Personal information
- Full name: Andrew Philip Hollingsworth
- Born: 11 October 1979 (age 46) Chertsey, Surrey, England
- Batting: Right-handed
- Bowling: Right-arm medium

Domestic team information
- 2002: Durham UCCE
- 2001–2002: Surrey Cricket Board

Career statistics
| Competition | FC | LA |
| Matches | 3 | 2 |
| Runs scored | 72 | 56 |
| Batting average | 24.00 | 28.00 |
| 100s/50s | –/– | –/– |
| Top score | 42* | 29 |
| Balls bowled | 138 | 120 |
| Wickets | 4 | 3 |
| Bowling average | 21.50 | 27.66 |
| 5 wickets in innings | – | – |
| 10 wickets in match | – | – |
| Best bowling | 3/35 | 3/36 |
| Catches/stumpings | 1/– | 2/– |
- Source: Cricinfo, 28 October 2010

= Andrew Hollingsworth =

English cricketer (born 1979)

Andrew Philip Hollingsworth (born 11 October 1979) is an English cricketer. Hollingsworth is a right-handed batsman who bowls right-arm medium pace. He was born at Chertsey, Surrey.

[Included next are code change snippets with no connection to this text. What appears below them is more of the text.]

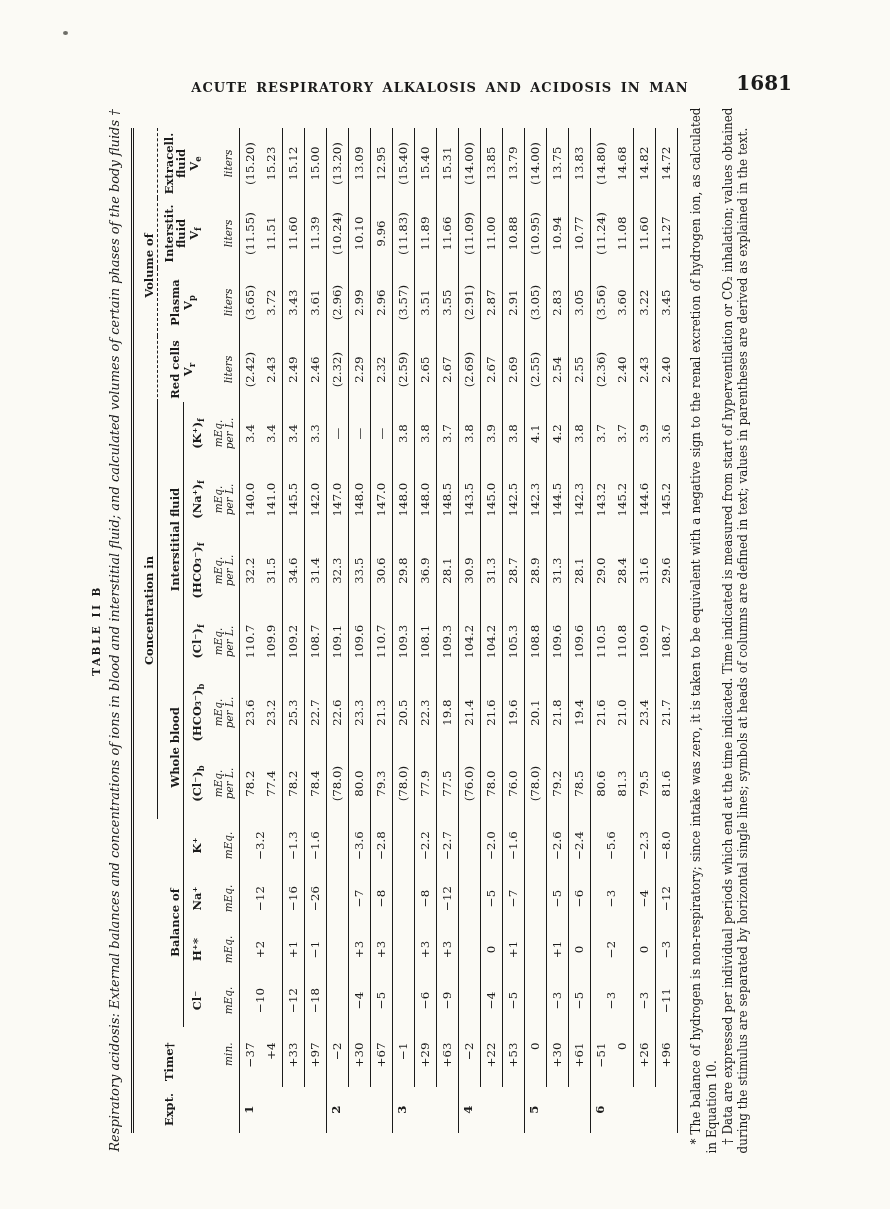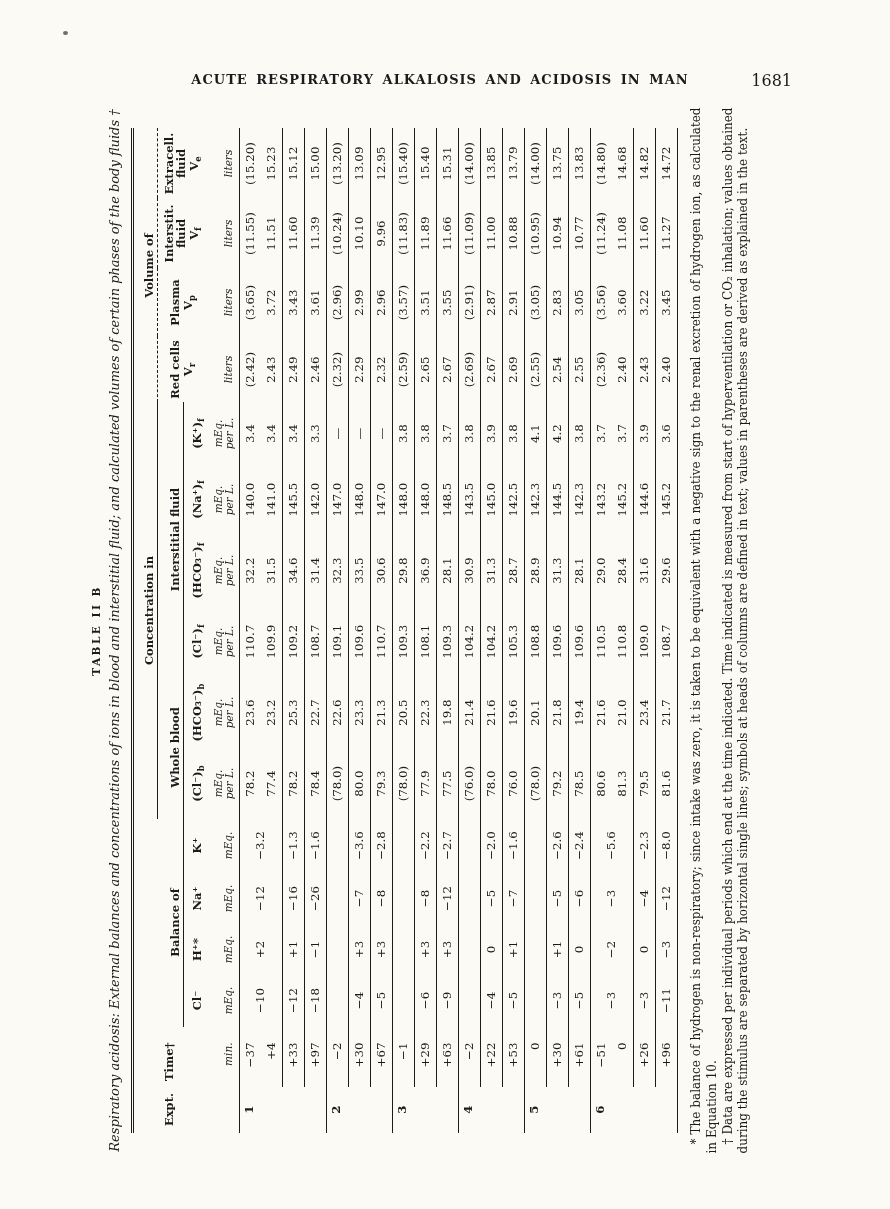--- a/index.html
+++ b/index.html
@@ -10,7 +10,7 @@
   }
   .speck{position:absolute;left:63px;top:31px;width:5px;height:4px;background:#4a4a44;border-radius:50%;opacity:.8;}
   .running-head{position:absolute;left:90px;top:72px;width:700px;height:20px;}
-  .running-title{display:block;text-align:center;font-weight:bold;font-size:13px;letter-spacing:1px;word-spacing:3px;}
+  .running-title{display:block;text-align:center;font-weight:bold;font-size:13px;letter-spacing:1px;word-spacing:3px;margin-top:8px;}
   .page-number{position:absolute;right:-2px;top:-1px;font-weight:normal;font-size:16px;}
 
   

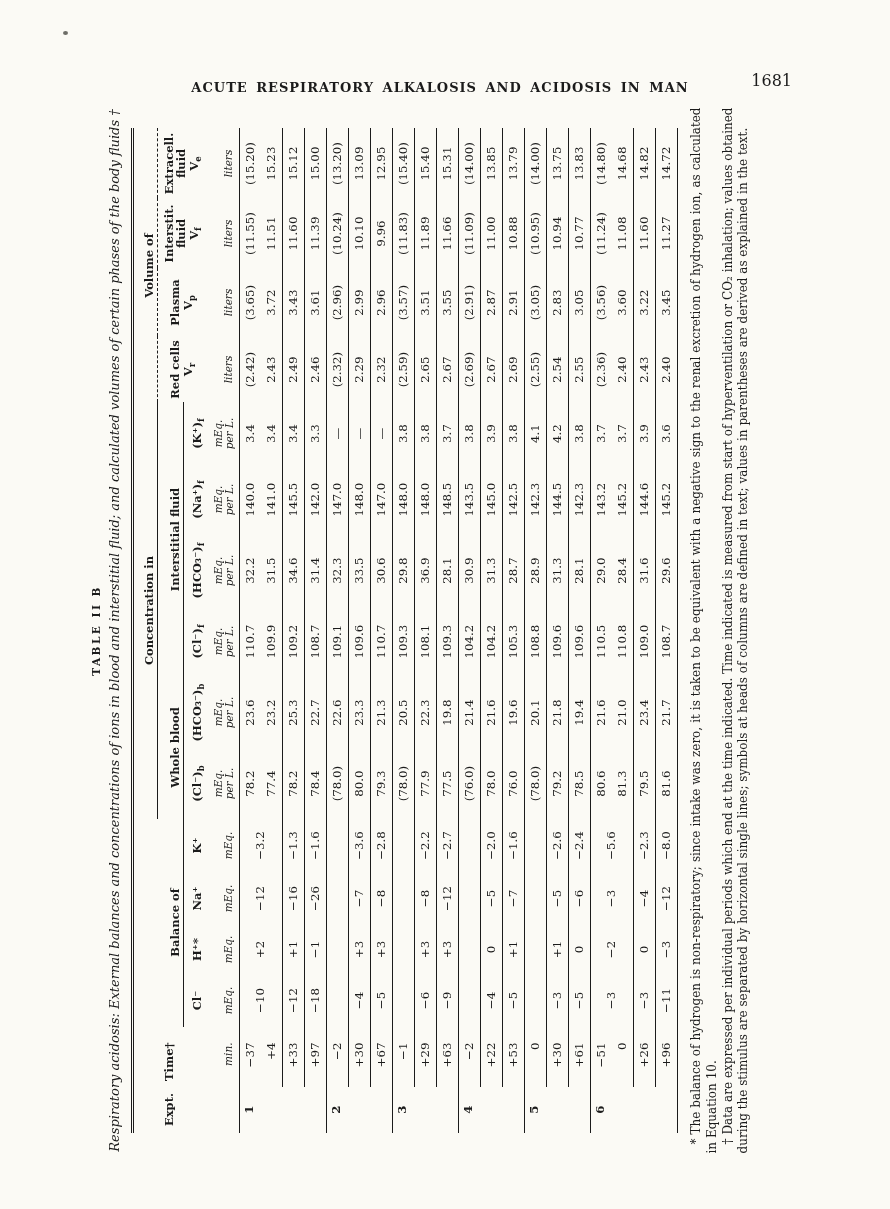--- a/index.html
+++ b/index.html
@@ -11,7 +11,7 @@
   .speck{position:absolute;left:63px;top:31px;width:5px;height:4px;background:#4a4a44;border-radius:50%;opacity:.8;}
   .running-head{position:absolute;left:90px;top:72px;width:700px;height:20px;}
   .running-title{display:block;text-align:center;font-weight:bold;font-size:13px;letter-spacing:1px;word-spacing:3px;margin-top:8px;}
-  .page-number{position:absolute;right:-2px;top:-1px;font-weight:normal;font-size:16px;}
+  .page-number{position:absolute;right:-2px;top:-1px;font-weight:bold;font-size:20px;}
 
   
   .rotated-block{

Hollingsworth represented the Surrey Cricket Board in 2 List A matches against Lincolnshire in the 1st round of the 2002 Cheltenham & Gloucester Trophy which was played in 2001 and the Essex Cricket Board in the 2nd round of the 2003 Cheltenham & Gloucester Trophy which was held in 2002. In his 2 matches for the Board, he scored 56 runs at a batting average of 28.00, with a high score of 29. In the field he took 3 catches. With the ball he took 3 wickets at an average of 27.66, with best figures of 3/36.

Hollingsworth made his first-class debut for Durham UCCE against Durham in 2002. During 2002 he represented the university in 2 further first-class matches against Nottinghamshire and Lancashire. In his 3 first-class matches, he scored 72 runs at an average of 24.00, with a high score of 42*. In the field he took a single catch. With the ball he took 4 wickets at an average of 21.50, with best figures of 3/35.